*** Opening EXERCISE DATA ***

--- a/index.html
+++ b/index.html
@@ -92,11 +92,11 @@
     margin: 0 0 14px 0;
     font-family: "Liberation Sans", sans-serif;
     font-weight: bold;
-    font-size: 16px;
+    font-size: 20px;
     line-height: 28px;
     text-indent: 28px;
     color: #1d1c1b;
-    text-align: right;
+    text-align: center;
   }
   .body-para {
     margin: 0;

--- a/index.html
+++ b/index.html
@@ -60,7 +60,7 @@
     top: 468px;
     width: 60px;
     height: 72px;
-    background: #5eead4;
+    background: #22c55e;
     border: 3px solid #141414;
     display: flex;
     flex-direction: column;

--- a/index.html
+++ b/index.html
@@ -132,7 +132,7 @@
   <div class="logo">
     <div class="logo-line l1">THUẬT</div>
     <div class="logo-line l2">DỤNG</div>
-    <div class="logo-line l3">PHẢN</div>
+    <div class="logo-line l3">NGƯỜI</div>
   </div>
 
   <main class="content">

*** Closing EXERCISE DATA ***
*** Opening EXERCISE DATA ***

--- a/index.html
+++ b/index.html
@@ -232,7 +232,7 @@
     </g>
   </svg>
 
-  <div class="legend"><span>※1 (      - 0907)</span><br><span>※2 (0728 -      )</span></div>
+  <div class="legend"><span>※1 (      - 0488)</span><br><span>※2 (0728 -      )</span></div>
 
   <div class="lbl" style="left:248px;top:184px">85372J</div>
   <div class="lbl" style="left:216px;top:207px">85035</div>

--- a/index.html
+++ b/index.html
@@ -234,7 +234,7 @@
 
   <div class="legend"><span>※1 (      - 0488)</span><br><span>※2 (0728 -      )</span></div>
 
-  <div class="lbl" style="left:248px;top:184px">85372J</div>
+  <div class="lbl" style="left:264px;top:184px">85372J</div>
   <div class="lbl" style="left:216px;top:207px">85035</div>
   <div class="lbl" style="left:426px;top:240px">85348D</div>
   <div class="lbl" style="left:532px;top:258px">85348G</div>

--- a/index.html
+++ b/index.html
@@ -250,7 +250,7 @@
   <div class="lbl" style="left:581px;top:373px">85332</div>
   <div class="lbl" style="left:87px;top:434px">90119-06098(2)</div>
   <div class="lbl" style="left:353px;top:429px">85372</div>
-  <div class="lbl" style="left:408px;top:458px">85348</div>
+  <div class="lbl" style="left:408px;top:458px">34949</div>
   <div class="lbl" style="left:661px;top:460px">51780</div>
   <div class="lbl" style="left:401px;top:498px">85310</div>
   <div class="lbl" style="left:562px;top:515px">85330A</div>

*** Closing EXERCISE DATA ***

= REQUIREMENT =
Keep only the lines of the listing that contain the word "span", and copy them.

= ANSWER TO THIS EXERCISE =
-  <div class="legend"><span>※1 (      - 0907)</span><br><span>※2 (0728 -      )</span></div>
+  <div class="legend"><span>※1 (      - 0488)</span><br><span>※2 (0728 -      )</span></div>
   <div class="legend"><span>※1 (      - 0488)</span><br><span>※2 (0728 -      )</span></div>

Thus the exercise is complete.